### SOURCE INFORMATION
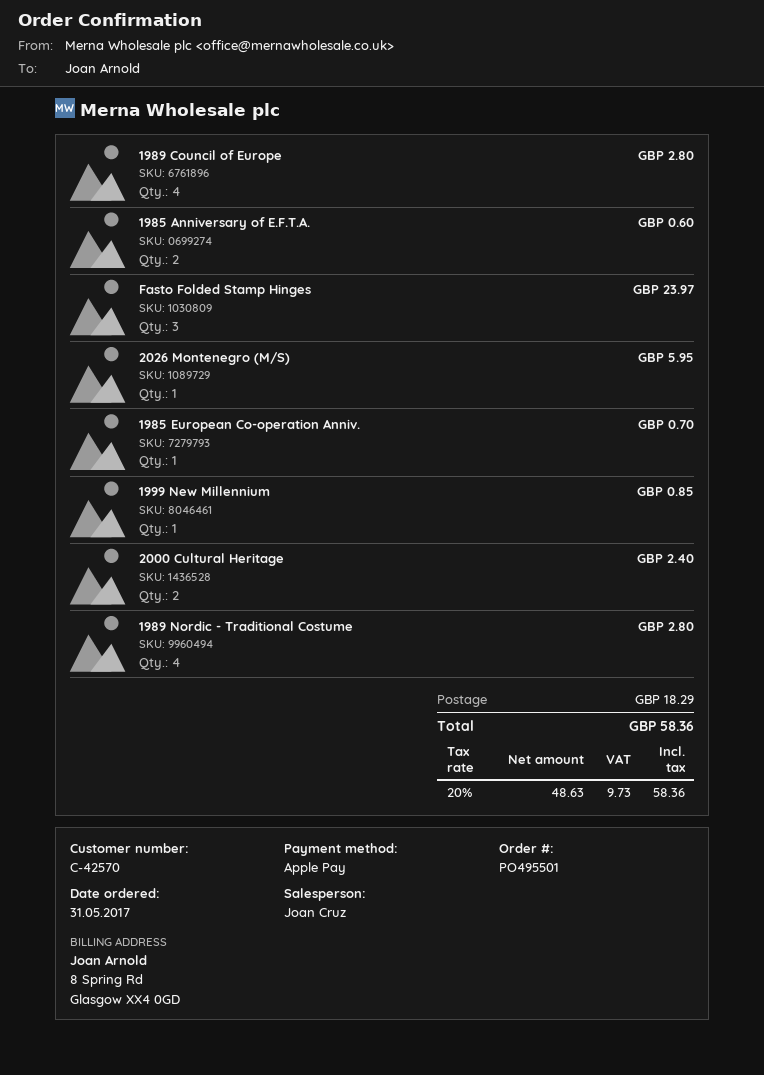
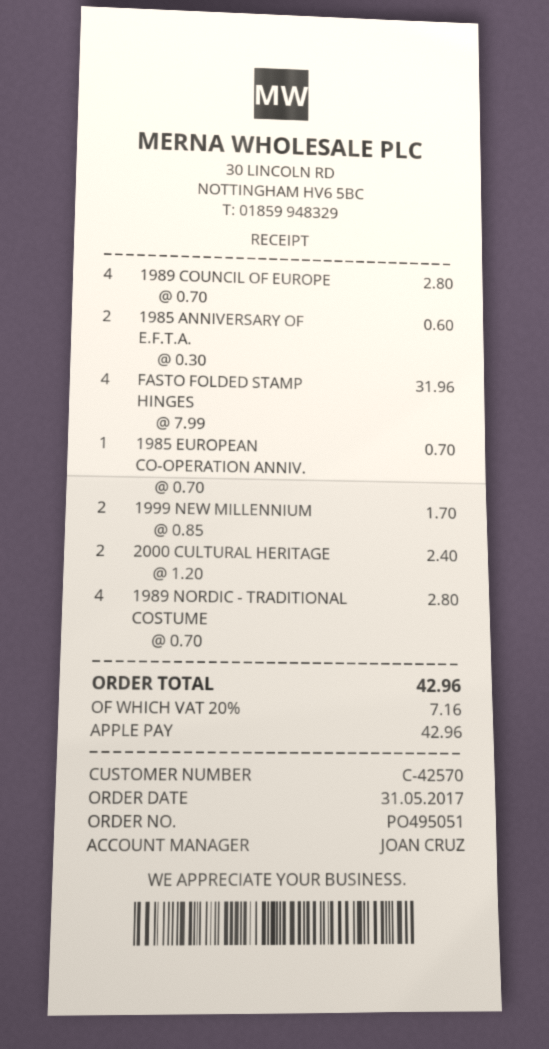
order number: PO495501 -> PO495051
Fasto Folded Stamp Hinges: 3 for 23.97 -> 4 for 31.96
2026 Montenegro (M/S): 1 for 5.95 -> none
1999 New Millennium: 1 for 0.85 -> 2 for 1.70
shipping: 18.29 -> none
tax: 20% = 9.73 -> 20% = 7.16
total: 58.36 -> 42.96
######
DESCRIPTION OF THE TASK »
Would you copy out exactly the lines from the one holding "1999 New Millennium: 1 for 0.85 -> 2 for 1.70" through the end of the entries above, both ends included?

RESPONSE TO THE TASK »
1999 New Millennium: 1 for 0.85 -> 2 for 1.70
shipping: 18.29 -> none
tax: 20% = 9.73 -> 20% = 7.16
total: 58.36 -> 42.96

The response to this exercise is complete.